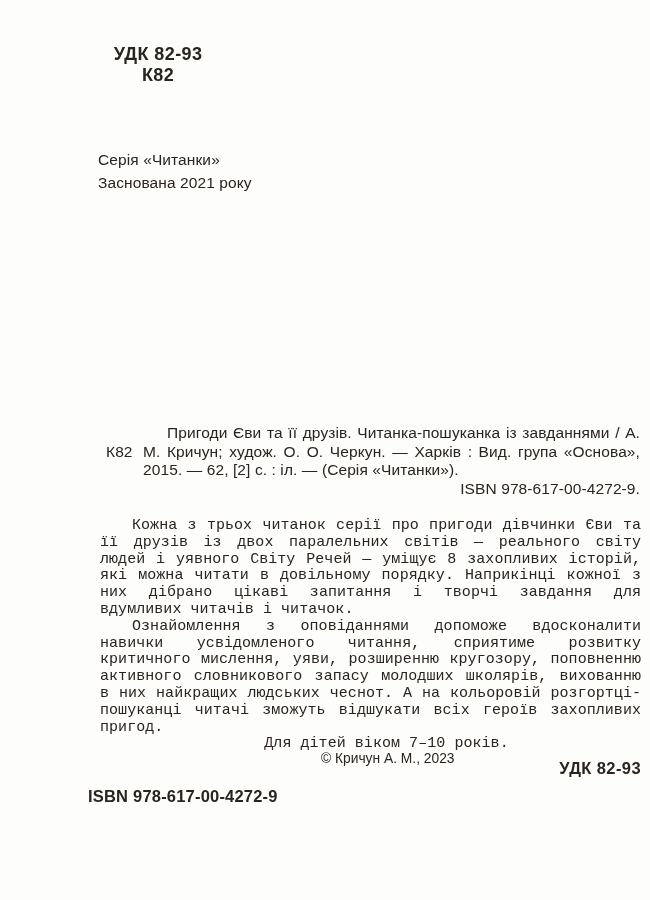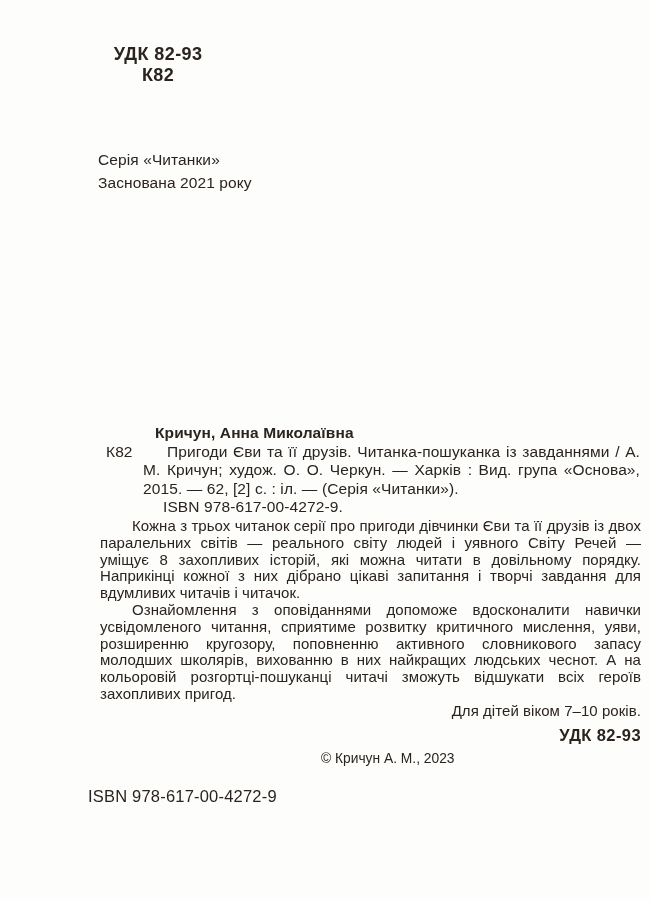"Кричун, Анна Миколаївна" p.author { html: <p>Кричун, Анна Миколаївна</p> -> none }
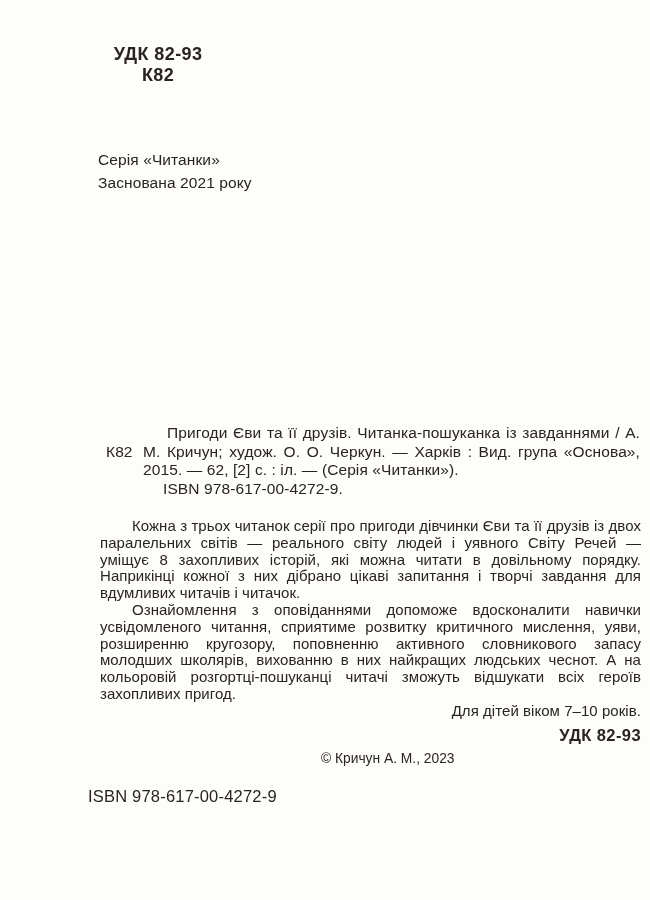"ISBN 978-617-00-4272-9." .bib .isbn { text-align: left -> right }
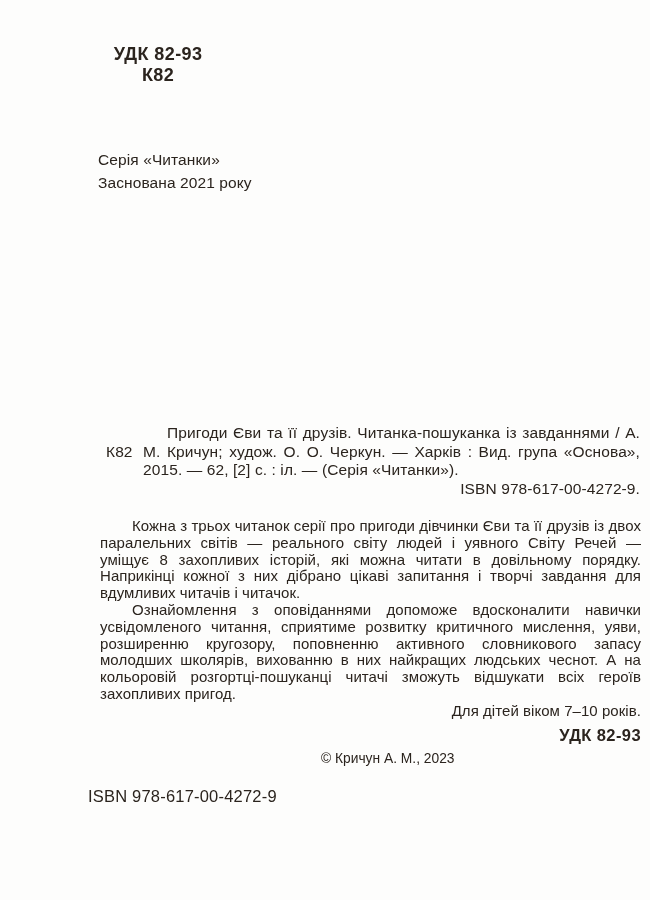"Кожна з трьох читанок серії" .annotation p { font-family: none -> Liberation Mono, monospace }
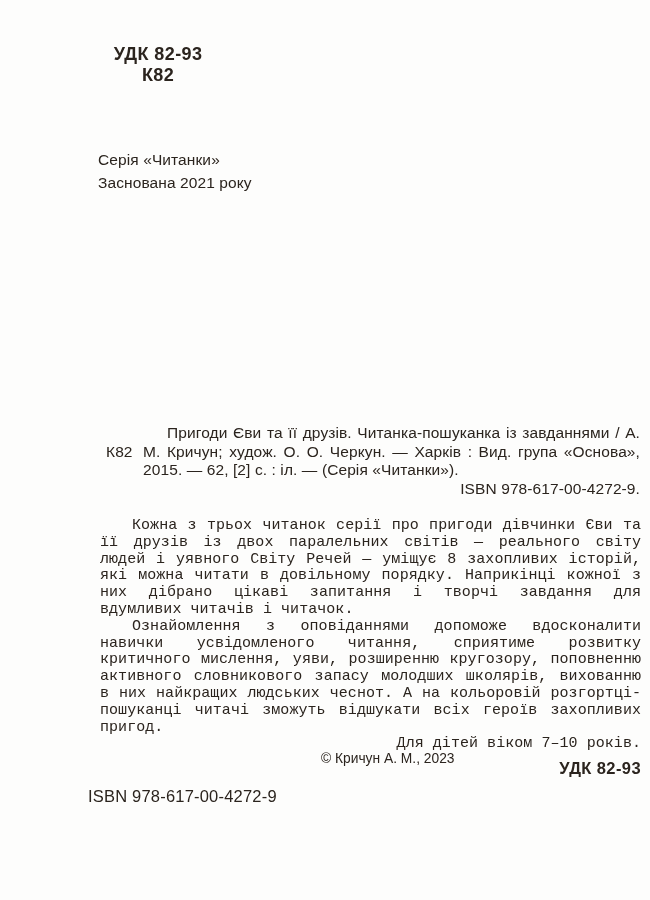"Для дітей віком 7–10 років." .annotation .audience { text-align: right -> center }
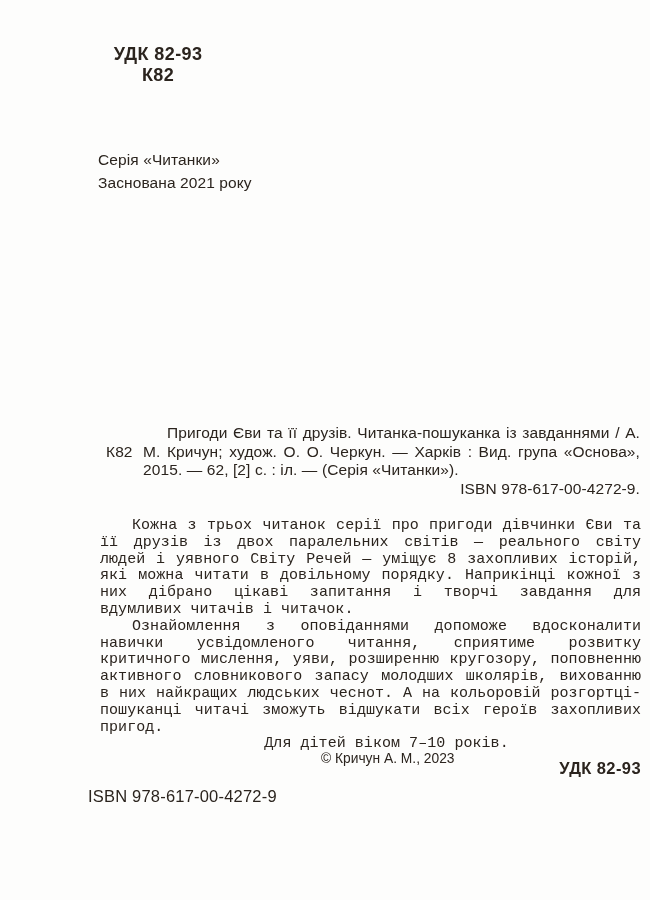"ISBN 978-617-00-4272-9" .imprint-isbn { font-weight: normal -> bold }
****
Line by line, write out the material exactly, leaving the images out.

> _RESPONSE_
"Кричун, Анна Миколаївна" p.author { html: <p>Кричун, Анна Миколаївна</p> -> none }
"ISBN 978-617-00-4272-9." .bib .isbn { text-align: left -> right }
"Кожна з трьох читанок серії" .annotation p { font-family: none -> Liberation Mono, monospace }
"Для дітей віком 7–10 років." .annotation .audience { text-align: right -> center }
"ISBN 978-617-00-4272-9" .imprint-isbn { font-weight: normal -> bold }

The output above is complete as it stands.